Não conheço um heterossexual que perdeu um direito. De norte a sul, leste a oeste, os 200 milhões de brasileiros, não tem um que disse eu perdi esse direito, mas agora, 10% ganharam esse direito. Se as pessoas não querem exercer esse direito, são outros quinhentos. Inclusive no movimento gay tem pessoas que não querem casar, querem ficar livres… cada um é cada um…
Gralha – Pra fechar. Quem precisa sair do armário?
Toni Reis – Sair do armário é a pessoa se assumir como ela é.
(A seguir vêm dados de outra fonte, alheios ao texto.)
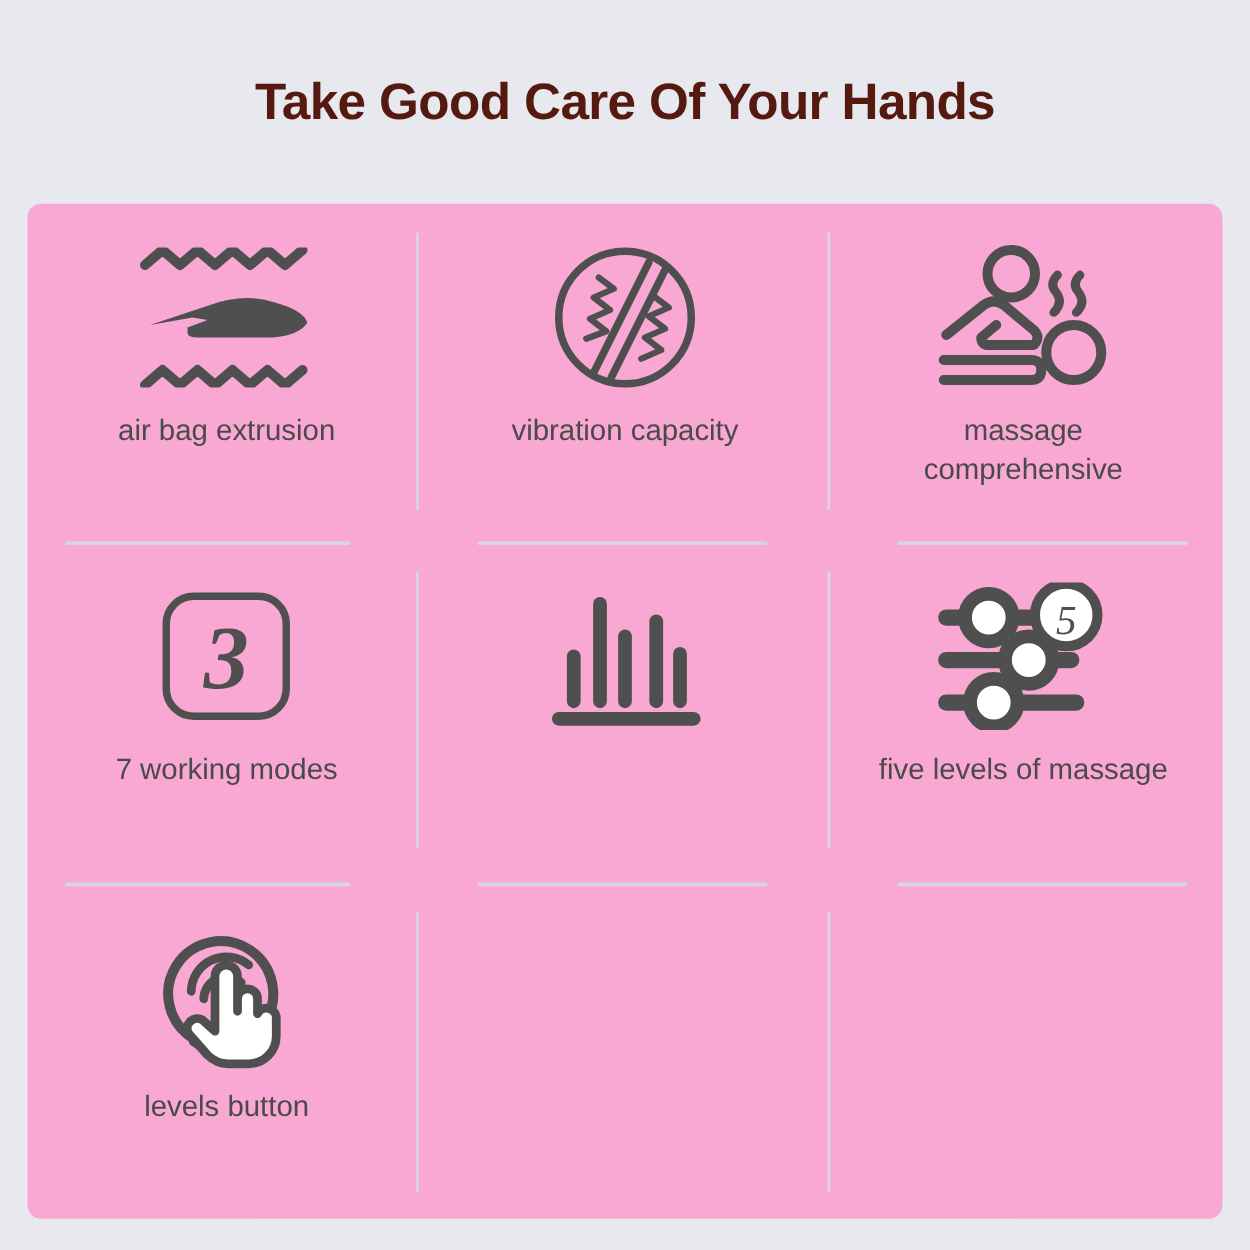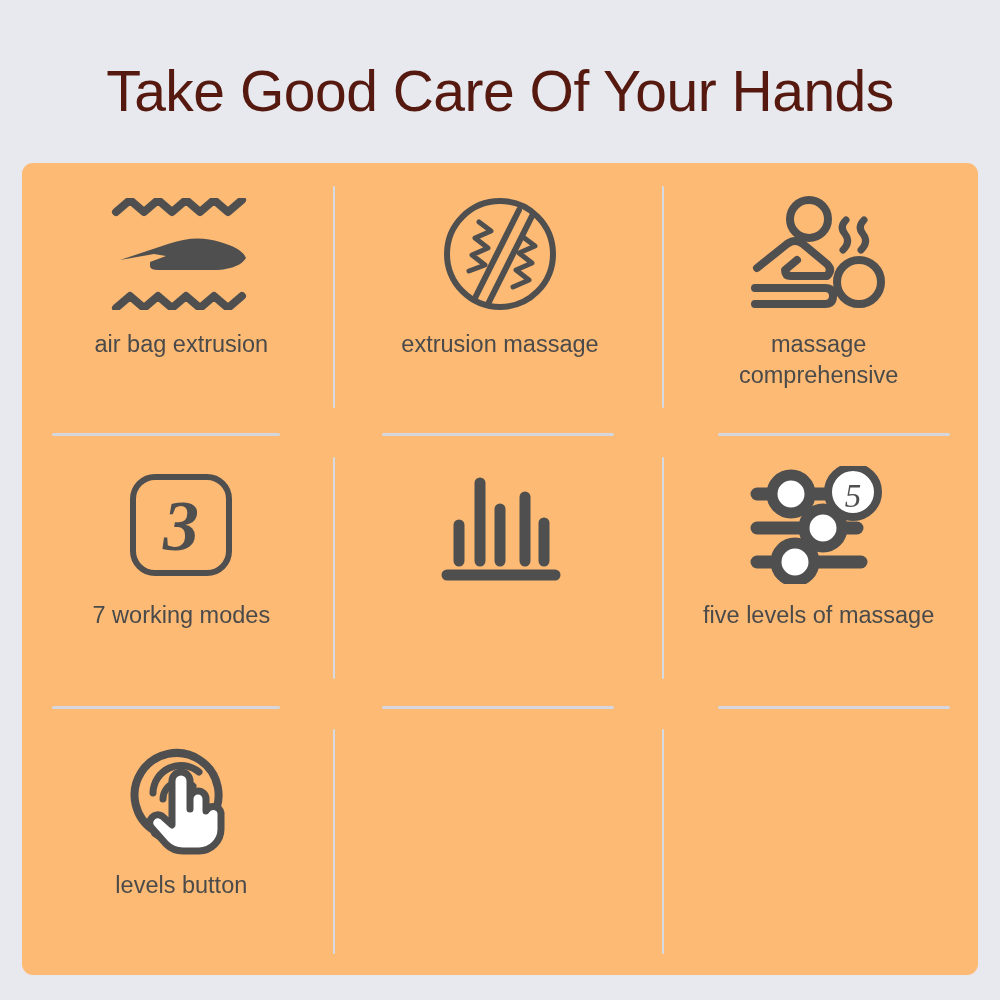--- a/index.html
+++ b/index.html
@@ -22,34 +22,34 @@
     box-sizing: border-box;
   }
 
   .page-title {
     position: absolute;
     top: 58px;
     left: 0;
     width: 1000px;
     text-align: center;
     color: #55190f;
-    font-size: 57px;
-    font-weight: normal;
+    font-size: 41px;
+    font-weight: bold;
     letter-spacing: -0.5px;
     font-family: "Liberation Sans", sans-serif;
     white-space: nowrap;
   }
 
   .feature-card {
     position: absolute;
     left: 22px;
     top: 163px;
     width: 956px;
     height: 812px;
-    background: #fdba74;
+    background: #f9a8d4;
     border-radius: 11px;
     box-sizing: border-box;
   }
 
   .grid {
     position: absolute;
     inset: 0;
     display: grid;
     grid-template-columns: 1fr 1fr 1fr;
     grid-template-rows: 1fr 1fr 1fr;
@@ -151,21 +151,21 @@
         <div class="icon-wrap">
           <svg width="118" height="118" viewBox="0 0 118 118" fill="none">
             <circle cx="59" cy="59" r="53" stroke="#4f4f4f" stroke-width="6"></circle>
             <line x1="34" y1="103" x2="78" y2="15" stroke="#4f4f4f" stroke-width="6" stroke-linecap="round"></line>
             <line x1="48" y1="107" x2="92" y2="19" stroke="#4f4f4f" stroke-width="6" stroke-linecap="round"></line>
             <polyline points="28,76 44,70 31,60 47,53 34,43 50,36 38,27" stroke="#4f4f4f" stroke-width="5" stroke-linecap="round" stroke-linejoin="round"></polyline>
             <polyline points="72,92 88,85 75,75 91,68 78,58 94,51 82,42" stroke="#4f4f4f" stroke-width="5" stroke-linecap="round" stroke-linejoin="round"></polyline>
           </svg>
         </div>
         <div class="cell-label">
-          <div>extrusion massage</div>
+          <div>vibration capacity</div>
         </div>
       </div>
 
 
       <div class="cell">
         <div class="icon-wrap">
           <svg width="144" height="120" viewBox="0 0 144 120" fill="none">
             <circle cx="62" cy="25" r="19" stroke="#4f4f4f" stroke-width="8" fill="none"></circle>
             <path d="M10 74 L40 50 Q48 44 56 50 L80 70 Q86 76 80 82 L44 82 Q38 82 38 76 L50 66" stroke="#4f4f4f" stroke-width="8" fill="none" stroke-linecap="round" stroke-linejoin="round"></path>
             <path d="M8 94 L78 94 Q86 94 86 102 Q86 110 78 110 L8 110" stroke="#4f4f4f" stroke-width="8" fill="none" stroke-linecap="round" stroke-linejoin="round"></path>

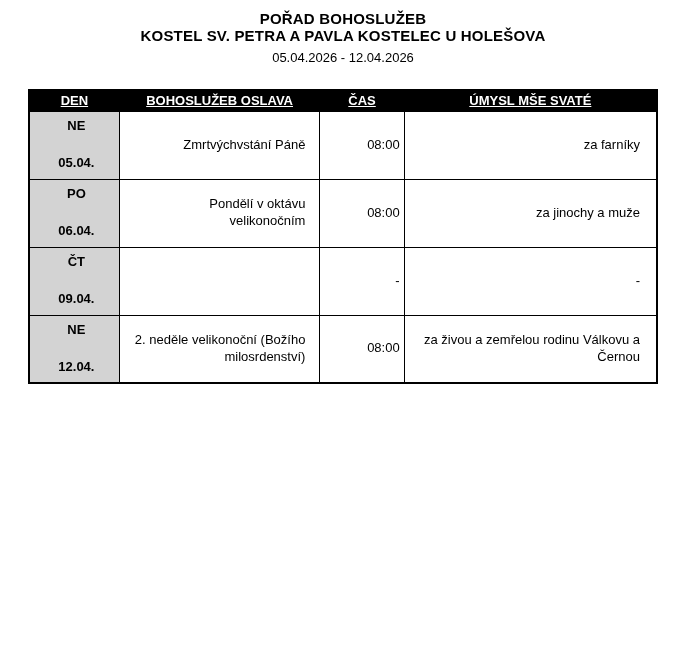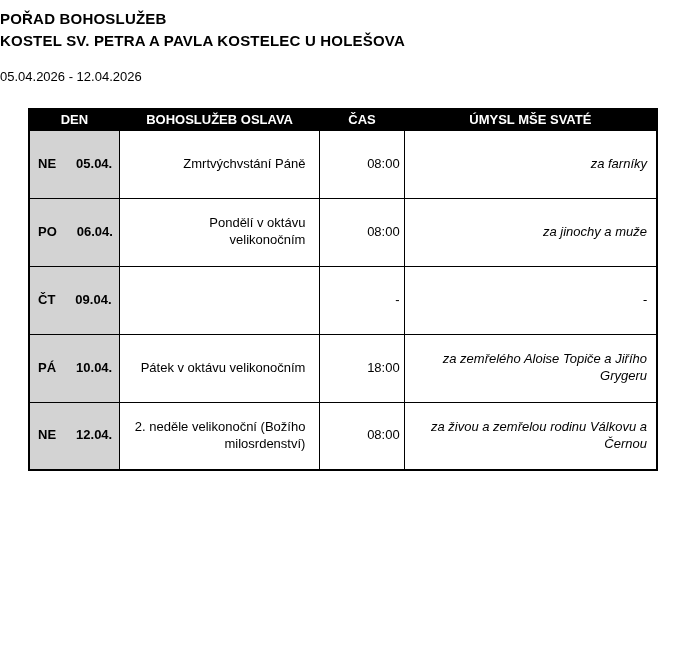--- a/index.html
+++ b/index.html
@@ -12,62 +12,63 @@
   }
   *{box-sizing:border-box;}
   html,body{margin:0;padding:0;}
   body{
     width:686px;height:671px;
     background:var(--page-bg);
     color:var(--text);
     font-family:"Liberation Sans", sans-serif;
   }
   .page{width:686px;height:671px;padding-top:10px;}
-  .doc-header{text-align:left;}
+  .doc-header{text-align:center;}
   .doc-title{font-size:15px;font-weight:bold;letter-spacing:.2px;}
-  .doc-subtitle{font-size:15px;font-weight:bold;margin-top:5px;letter-spacing:.2px;}
-  .doc-daterange{font-size:13px;margin-top:20px;}
+  .doc-subtitle{font-size:15px;font-weight:bold;letter-spacing:.2px;}
+  .doc-daterange{font-size:13px;margin-top:6px;}
   table.schedule{
     border-collapse:collapse;
     table-layout:fixed;
     width:630px;
     margin:24px auto 0 auto;
     border:2px solid var(--border);
   }
   col.c-den{width:90px;}
   col.c-lit{width:200px;}
   col.c-cas{width:84px;}
   col.c-umysl{width:252px;}
   .schedule th{
     background:var(--header-bg);
     color:var(--header-text);
     font-size:13px;font-weight:bold;
     height:21px;
     border:1px solid var(--border);
     padding:1px 2px;
     text-align:center;
+    text-decoration:underline;
   }
   .schedule td{
     border:1px solid var(--border);
     font-size:13px;
     text-align:right;
     vertical-align:middle;
     height:68px;
     line-height:1.3;
     padding:2px 4px;
   }
   td.day-cell{
     background:var(--day-col-bg);
     font-weight:bold;
     text-align:left;
     padding-left:8px;
   }
-  .day-wrap{display:flex;gap:20px;align-items:center;white-space:nowrap;}
+  .day-wrap{display:flex;gap:20px;align-items:center;white-space:nowrap;flex-direction:column;}
   td.lit-cell{padding:2px 14px;}
-  td.intention-cell{padding:2px 9px;font-style:italic;}
+  td.intention-cell{padding:2px 16px;}
 </style>
 </head>
 <body>
 
 <div class="page">
 
   <div class="doc-header">
     <div class="doc-title">POŘAD BOHOSLUŽEB</div>
     <div class="doc-subtitle">KOSTEL SV. PETRA A PAVLA KOSTELEC U HOLEŠOVA</div>
     <div class="doc-daterange">05.04.2026 - 12.04.2026</div>
@@ -118,31 +119,20 @@
             <span>09.04.</span>
           </span>
         </td>
         <td class="lit-cell"></td>
         <td class="time-cell">-</td>
         <td class="intention-cell">-</td>
       </tr>
       <tr>
         <td class="day-cell">
           <span class="day-wrap">
-            <span>PÁ</span>
-            <span>10.04.</span>
-          </span>
-        </td>
-        <td class="lit-cell">Pátek v oktávu velikonočním</td>
-        <td class="time-cell">18:00</td>
-        <td class="intention-cell">za zemřelého Aloise Topiče a Jiřího Grygeru</td>
-      </tr>
-      <tr>
-        <td class="day-cell">
-          <span class="day-wrap">
             <span>NE</span>
             <span>12.04.</span>
           </span>
         </td>
         <td class="lit-cell">2. neděle velikonoční (Božího milosrdenství)</td>
         <td class="time-cell">08:00</td>
         <td class="intention-cell">za živou a zemřelou rodinu Válkovu a Černou</td>
       </tr>
     </tbody>
   </table>

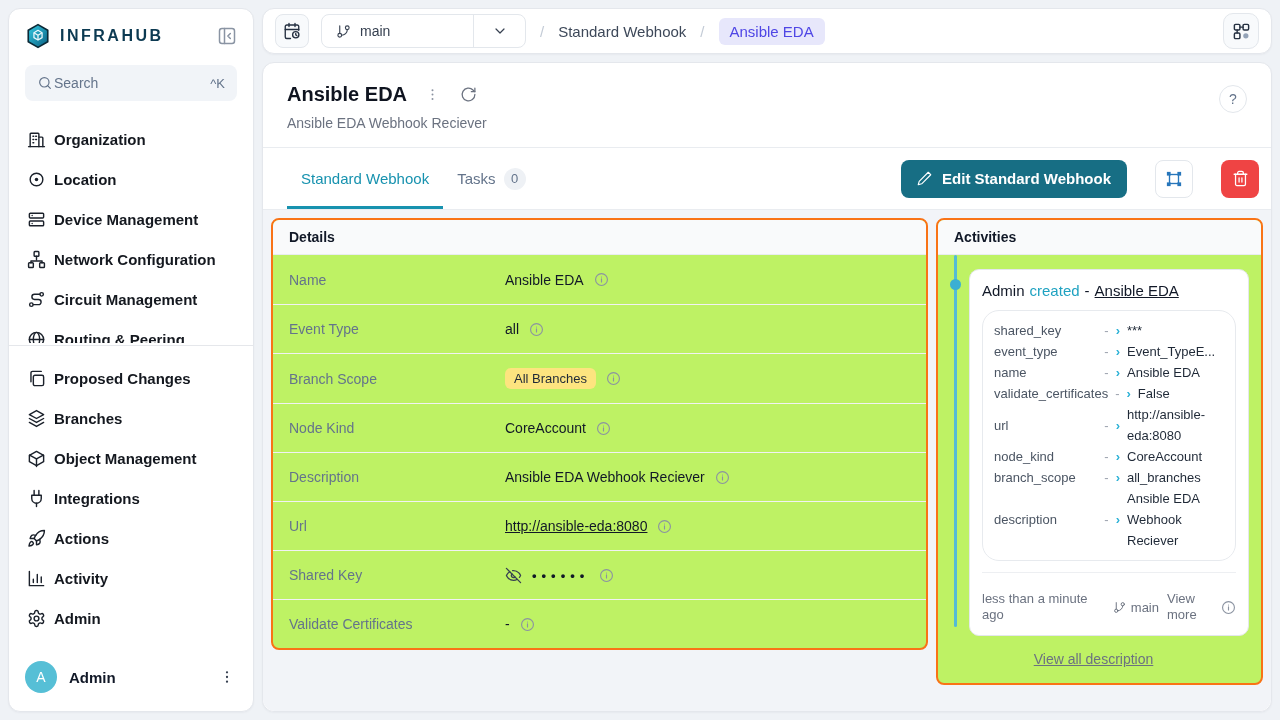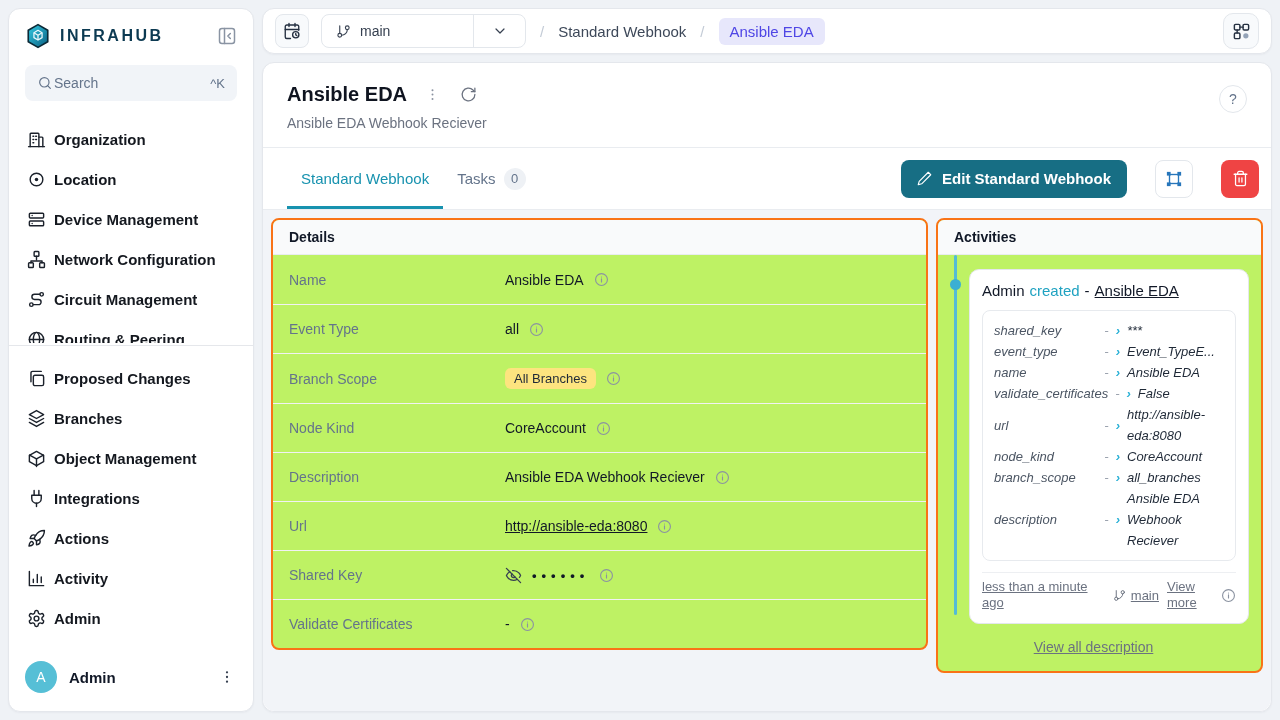--- a/index.html
+++ b/index.html
@@ -102,28 +102,28 @@
 
   
   .activities { width:327px; flex:none; }
   .act-body { position:relative; padding:14px 12px 14px 0; }
   .act-line { position:absolute; left:16px; top:0; bottom:56px; width:3px; background:#53BBD6; border-radius:2px; }
   .act-dot { position:absolute; left:12px; top:24px; width:11px; height:11px; border-radius:50%; background:#3BAFD2; }
   .entry-card { margin-left:31px; border:1px solid #E4E7EC; border-radius:10px; padding:12px; background:#fff; }
   .entry-title { display:flex; flex-wrap:wrap; gap:5px; font-size:15px; color:#111827; }
   .entry-action { color:#1FA2C1; }
   .entry-target { text-decoration:underline; cursor:pointer; }
-  .props-box { margin-top:11px; border:1px solid #E7EAEE; border-radius:8px; padding:9px 11px;font-style:italic; }
+  .props-box { margin-top:11px; border:1px solid #E7EAEE; border-radius:17px; padding:9px 11px; }
   .prop-row { display:flex; align-items:center; gap:7px; font-size:13px; line-height:21px; }
   .prop-key { flex:1; color:#4B5563; }
   .prop-dash { color:#9CA3AF; }
   .prop-caret { color:#2BB1D6; font-weight:700; }
   .prop-value { width:97px; flex:none; color:#1F2937; word-break:break-word; }
-  .entry-foot { margin-top:11px; padding-top:6px; border-top:1px solid #EDEFF2;
-                display:flex; align-items:center; gap:8px; color:#6B7280; font-size:13px;text-decoration:underline; }
+  .entry-foot { margin-top:11px; padding-top:18px; border-top:1px solid #EDEFF2;
+                display:flex; align-items:center; gap:8px; color:#6B7280; font-size:13px; }
   .foot-time { flex:1; line-height:16px; }
   .foot-branch { display:flex; align-items:center; gap:5px; }
   .foot-more { width:46px; line-height:16px; cursor:pointer; }
   .view-all { display:block; margin:15px auto 2px; text-align:center; color:#6B7280;
               font-size:14px; text-decoration:underline; background:none; border:none;
               cursor:pointer; font-family:inherit; }
 </style>
 </head>
 <body>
Se eu sou comunista sou comunista, se eu sou homossexual, homossexual; se sou heterossexual, heterossexual. Acho que a pessoa tem que ser feliz. A finalidade da vida, segundo Aristóteles, é ser feliz. A gente tem que sair do armário e ser feliz, viver a vida com as nossas escolhas, que serão criticadas pela mãe, pelo pai, pelos irmãos, pela sociedade, mas… quase falei um palavrão…. A gente tem que ser feliz e viver de forma tranquila com essas pessoas. Tem algumas coisas que são escolhas e algumas que precisam ser aceitas. Nesse sentido quem tem que sair do armário é a felicidade.
* A cientista social Amanda Jaqueline participou da entrevista, concedida na sede do Grupo Dignidade, em Curitiba.